=== Problem description ===
Using the data below, return every line that holds the word "toggle".

=== Itemized modification records ===
=== Section Start ===

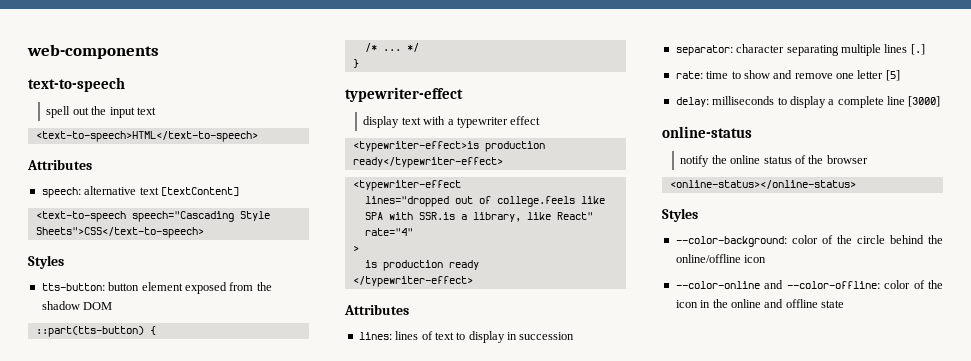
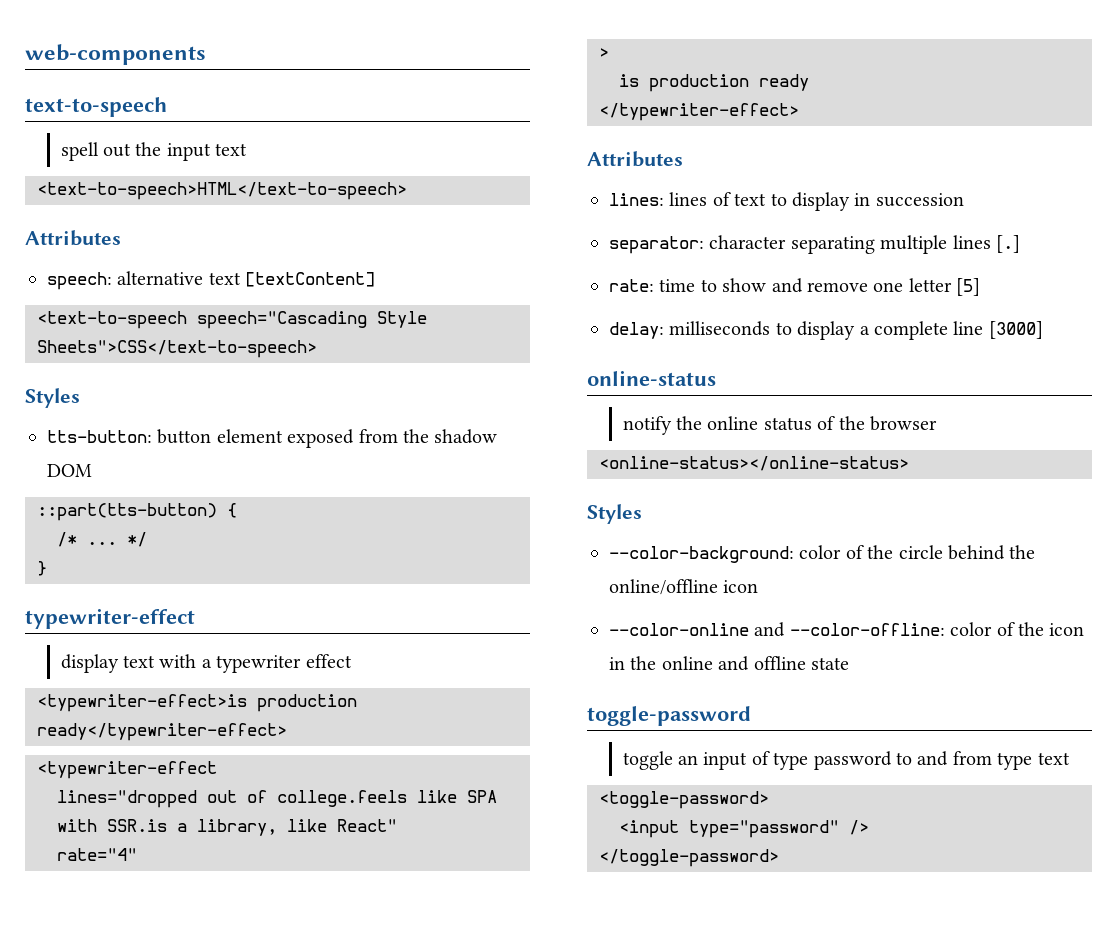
+ toggle-password
+ toggle an input of type password to and from type text
+ <toggle-password>
+ <input type="password" />
+ </toggle-password>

=== Section End ===

=== Answer for this exercise ===
+ toggle-password
+ toggle an input of type password to and from type text
+ <toggle-password>
+ </toggle-password>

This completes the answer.